Olatoke Adeboboye had so much to offer the world, but she needed support in recognizing it after graduating from Humber College's Project Management certificate program.
With an undergraduate degree in political science and a master's degree in international relations, Adeboboye felt she needed another credential to excel in a changing workforce. The program increased her knowledge of industry 4.0, project management and tech.
"It wasn't that I wasn't confident, but when you've had experiences in life that made you doubt yourself, it does something to you," she said.
She applied to become a Fellow with Accelerate Her Future (AHF). AHF is a career accelerator for self-identified Black, Indigenous and women of colour (BIWOC). The organization provides programs to support them in launching their careers in business and STEM and helps them build networks of action and solidarity.
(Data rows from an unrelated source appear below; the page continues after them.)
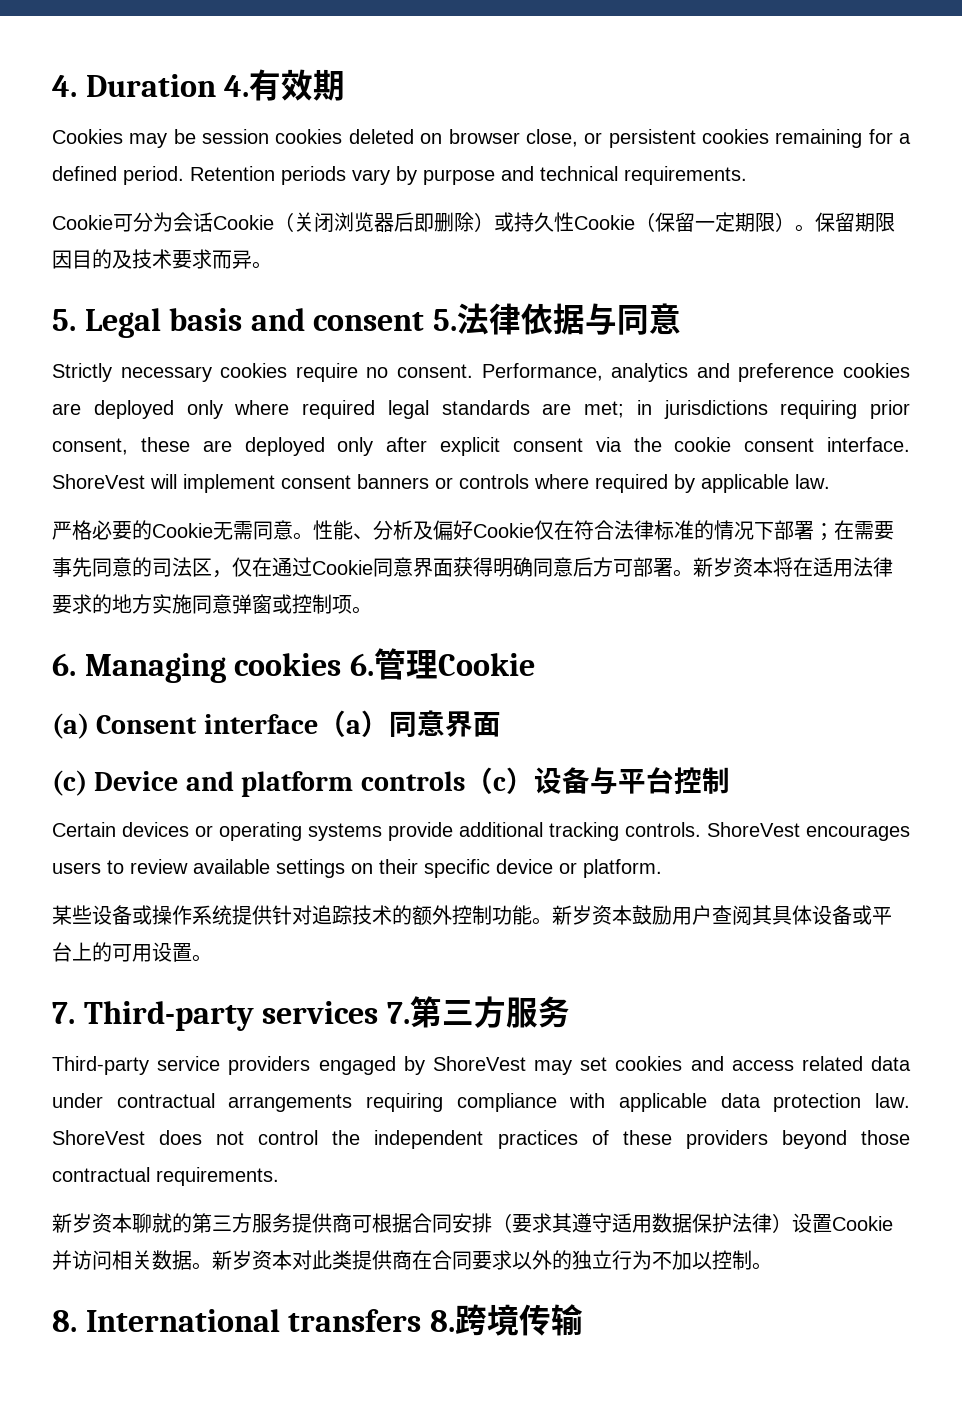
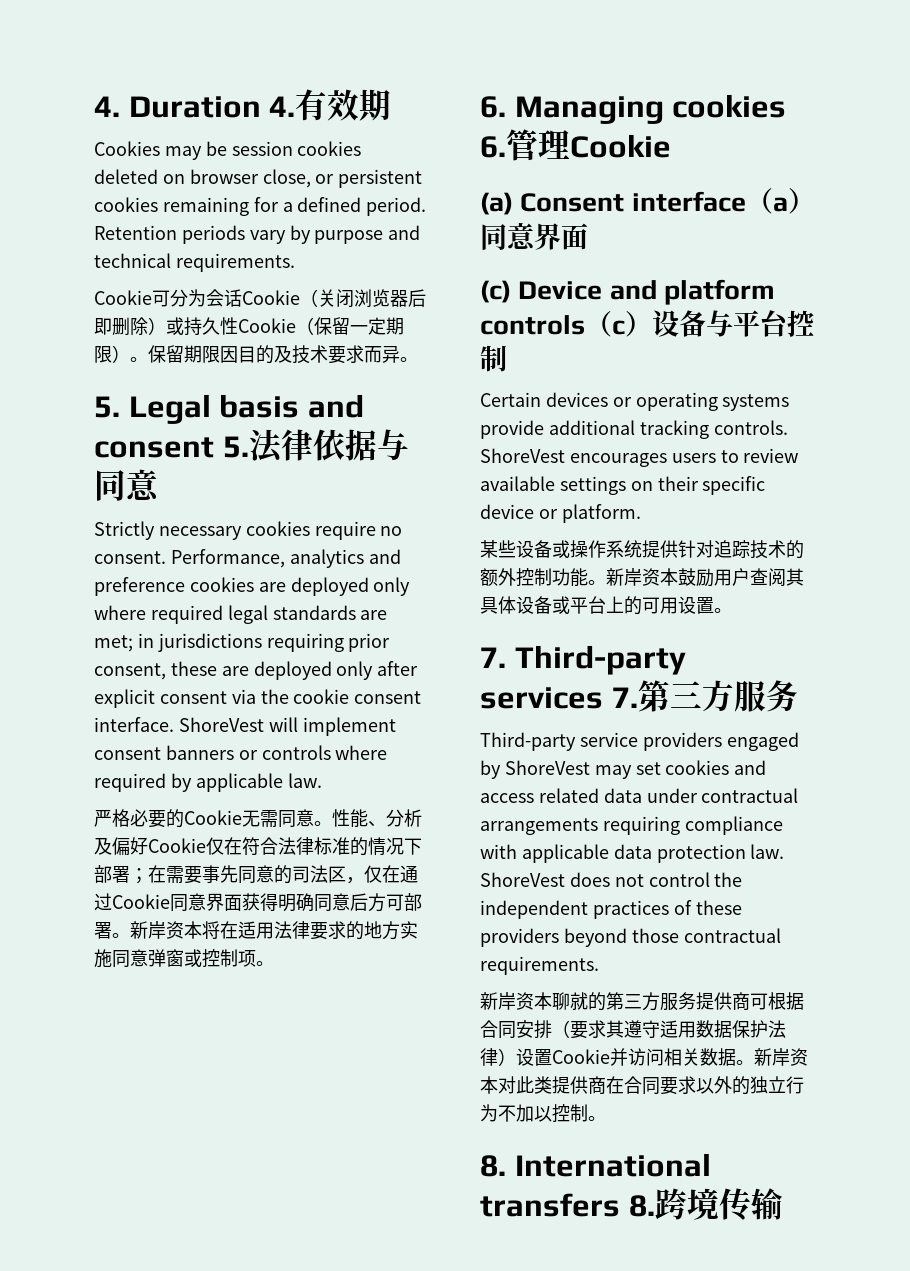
- 新岁资本将在适用法律要求的地方实施同意弹窗或控制项。
+ 新岸资本将在适用法律要求的地方实施同意弹窗或控制项。
- 新岁资本鼓励用户查阅其具体设备或平台上的可用设置。
+ 新岸资本鼓励用户查阅其具体设备或平台上的可用设置。
- 新岁资本聊就的第三方服务提供商可根据合同安排（要求其遵守适用数据保护法律）设置Cookie并访问相关数据。
+ 新岸资本聊就的第三方服务提供商可根据合同安排（要求其遵守适用数据保护法律）设置Cookie并访问相关数据。
- 新岁资本对此类提供商在合同要求以外的独立行为不加以控制。
+ 新岸资本对此类提供商在合同要求以外的独立行为不加以控制。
AHF offers a 10-week Fellowship Circle that includes group mentorship circles, career learning labs, fireside chats and networking opportunities with leaders in STEM and business.
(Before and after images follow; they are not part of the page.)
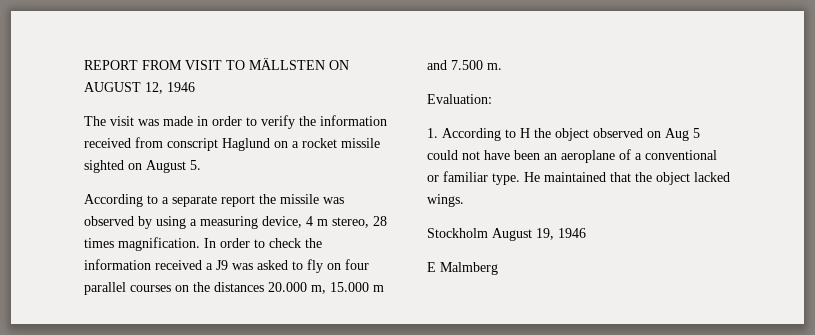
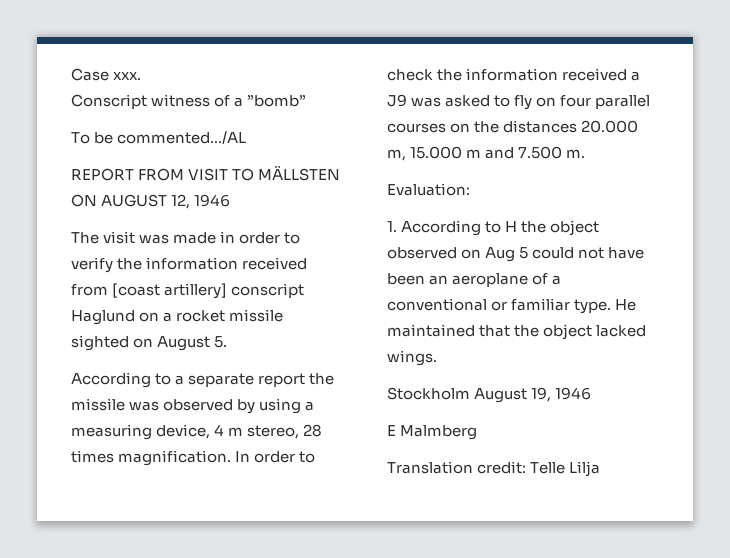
+ Case xxx.
+ Conscript witness of a ”bomb”
+ To be commented.../AL
- The visit was made in order to verify the information received from conscript Haglund on a rocket missile sighted on August 5.
+ The visit was made in order to verify the information received from [coast artillery] conscript Haglund on a rocket missile sighted on August 5.
+ Translation credit: Telle Lilja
"Being accepted, meeting women of colour breaking ceilings, directors, you name it – I met with all of them. AHF was the push I needed. I needed to hear, 'you are worth it, you are enough," said Adeboboye.
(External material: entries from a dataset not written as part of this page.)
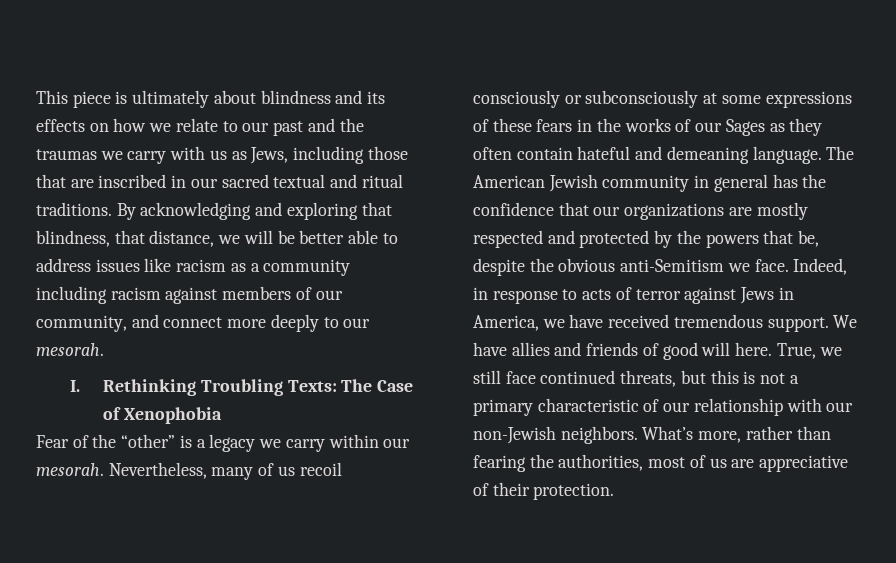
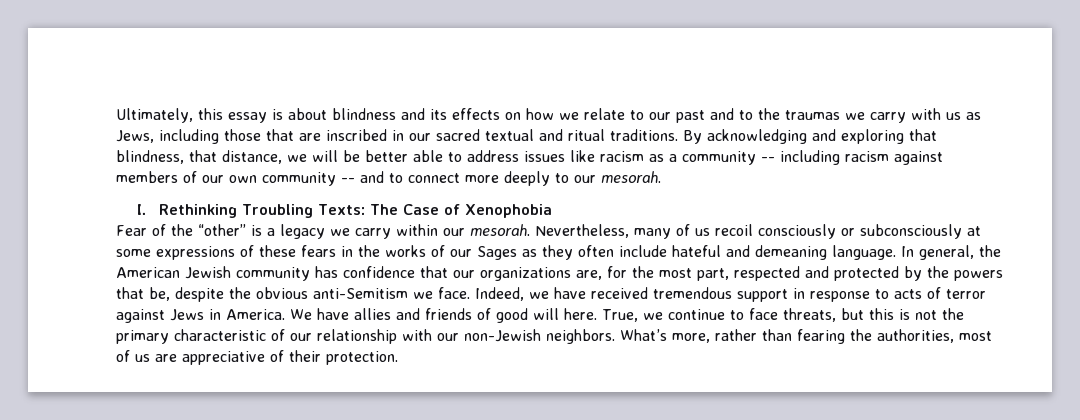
- This piece is ultimately about blindness and its effects on how we relate to our past and the traumas we carry with us as Jews, including those that are inscribed in our sacred textual and ritual traditions.
+ Ultimately, this essay is about blindness and its effects on how we relate to our past and to the traumas we carry with us as Jews, including those that are inscribed in our sacred textual and ritual traditions.
- By acknowledging and exploring that blindness, that distance, we will be better able to address issues like racism as a community including racism against members of our community, and connect more deeply to our mesorah.
+ By acknowledging and exploring that blindness, that distance, we will be better able to address issues like racism as a community -- including racism against members of our own community -- and to connect more deeply to our mesorah.
- Nevertheless, many of us recoil consciously or subconsciously at some expressions of these fears in the works of our Sages as they often contain hateful and demeaning language.
+ Nevertheless, many of us recoil consciously or subconsciously at some expressions of these fears in the works of our Sages as they often include hateful and demeaning language.
- The American Jewish community in general has the confidence that our organizations are mostly respected and protected by the powers that be, despite the obvious anti-Semitism we face.
+ In general, the American Jewish community has confidence that our organizations are, for the most part, respected and protected by the powers that be, despite the obvious anti-Semitism we face.
- Indeed, in response to acts of terror against Jews in America, we have received tremendous support.
+ Indeed, we have received tremendous support in response to acts of terror against Jews in America.
- True, we still face continued threats, but this is not a primary characteristic of our relationship with our non-Jewish neighbors.
+ True, we continue to face threats, but this is not the primary characteristic of our relationship with our non-Jewish neighbors.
Adeboboye had a young child at home and one on the way while attending Humber College and took a few years to complete her program.
"It took a lot of courage but my children became my 'why.' I didn't want to be unsure about my career choices, didn't want to not have enough professional or educational reasons not to be able to get the jobs I really wanted," she said.
AHF is informed by the lived experience of BIWOC, including the Fellows themselves. The organization's values are courageous action, compassionate engagement, authentic voice and transformative solutions.
For Adeboboye, the experience was valuable and affirming.
"Every interview I went to after AHF, I got the offer."
She now works at the University of Windsor as an intake coordinator and aspires to be a consultant in the field.
AHF recently partnered with Humber College to promote its programs and make it easier for Humber's BIWOC students and grads to access them.
AHF founder Golnaz developed the organization from a seed of an idea in 2016, born out of her lived experiences and the microaggressions she has faced as a racialized immigrant woman. In 2018, Golnaraghi and research partner and founding AHF team member Sumayya Daghar hosted a design session with BIWOC.
"We brought together a group of women at different stages and this validated the need for this work," said Golnaraghi.
In 2019, AHF launched its first summit pilot, held at the University of Toronto.
"We knew we were on to something. We had women there who were students and recent grads transitioning into their careers who were saying the experience was transformational," Golnaraghi recalled. "There was something powerful about attendees seeing themselves reflected in the room while engaging in meaningful conversations and sessions tailored to their lived experiences."
When COVID-19 hit, Golnaraghi and the AHF team pivoted and designed an impactful fellowship program online, which brought AHF to a national audience. The transformational experiences continue.
"When your voice, your lived experience, your stories are seen, heard, validated and appreciated and someone says, 'I know what that can feel like. My experience is different but here's how I navigated, and I see you - there's something very powerful in that," said Golnaraghi.
AHF is hosting its second Summit from November 5 to 7. The changemakers speaking there are dynamic, inspirational and innovative. Recent Digital Business Management graduate Michallia Marks is one of them.
"AHF has significantly expanded my network with women in tech and business throughout Canada. It's comforting to have leaders at various stages of their career to rely on for support," she said.
Marks attended the in-person summit in 2019 as she was finishing her bachelor's degree – her proudest accomplishment and just one of many.
"I've been given many opportunities to develop my leadership skills, from sitting on AHF's Advisory Group to moderating fireside chats."
Marks describes herself as a "student of leadership." If her involvement with AHF is any indication, she's a star pupil. Marks will be moderating the aptly named "Fireside Chat: Leading Change through the Power of Your Voice" on November 6.